• **AIM OF THE EXERCISE**: Print again, word for word, all of the records below, and leave the pictures out.

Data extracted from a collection
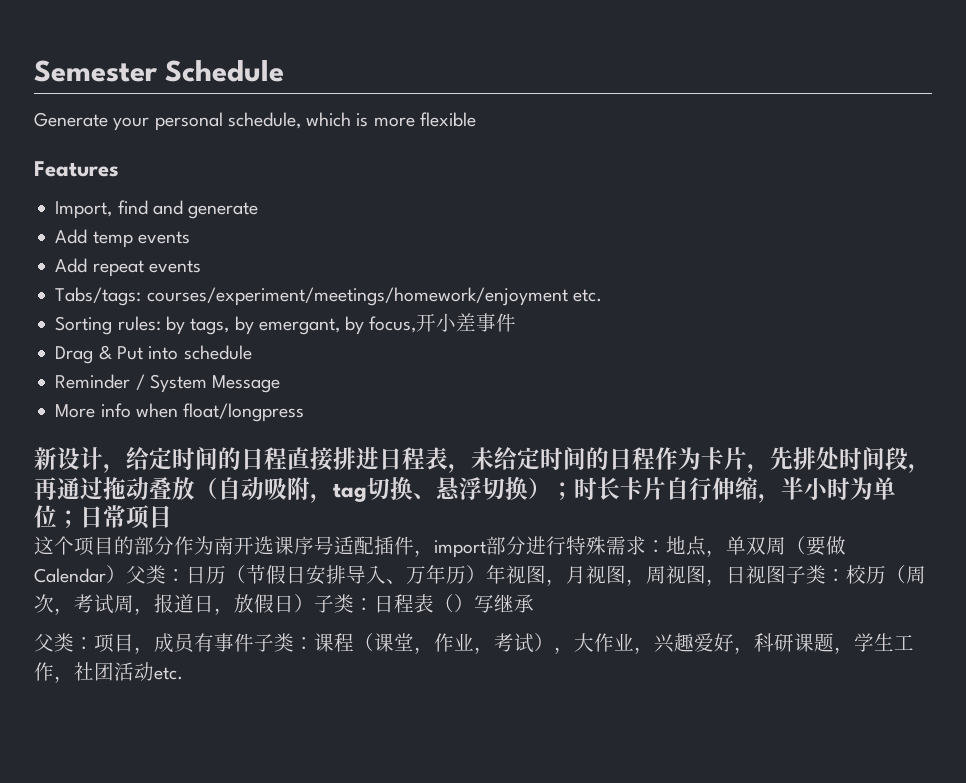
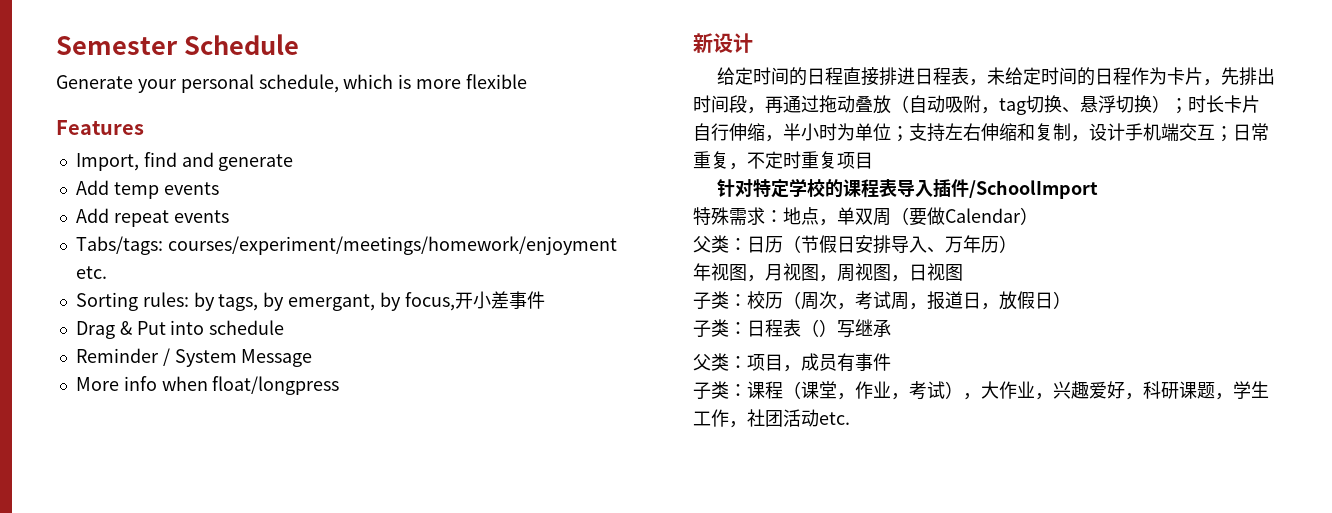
[103,464,126,473] ， -> (753, 43) //
[816,447,840,470] 处 -> [1256,67,1275,85] 出
[80,505,172,529] [34,536,566,558] 日常项目 // 这个项目的部分作为南开选课序号适配插件，import部分进行 -> [909,123,1269,142] [693,151,873,170] [716,178,1098,199] 支持左右伸缩和复制，设计手机端交互；日常重复，不定时重复项目 // 针对特定学校的课程表导入插件/SchoolImport //
(126, 574) none -> (1038, 216) //
(486, 574) none -> (1017, 244) //
(786, 574) none -> (963, 272) //
(314, 603) none -> (1071, 300) //
(254, 642) none -> (891, 362) //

• **RESPONSE AREA**:
[103,464,126,473] ， -> (753, 43) //
[816,447,840,470] 处 -> [1256,67,1275,85] 出
[80,505,172,529] [34,536,566,558] 日常项目 // 这个项目的部分作为南开选课序号适配插件，import部分进行 -> [909,123,1269,142] [693,151,873,170] [716,178,1098,199] 支持左右伸缩和复制，设计手机端交互；日常重复，不定时重复项目 // 针对特定学校的课程表导入插件/SchoolImport //
(126, 574) none -> (1038, 216) //
(486, 574) none -> (1017, 244) //
(786, 574) none -> (963, 272) //
(314, 603) none -> (1071, 300) //
(254, 642) none -> (891, 362) //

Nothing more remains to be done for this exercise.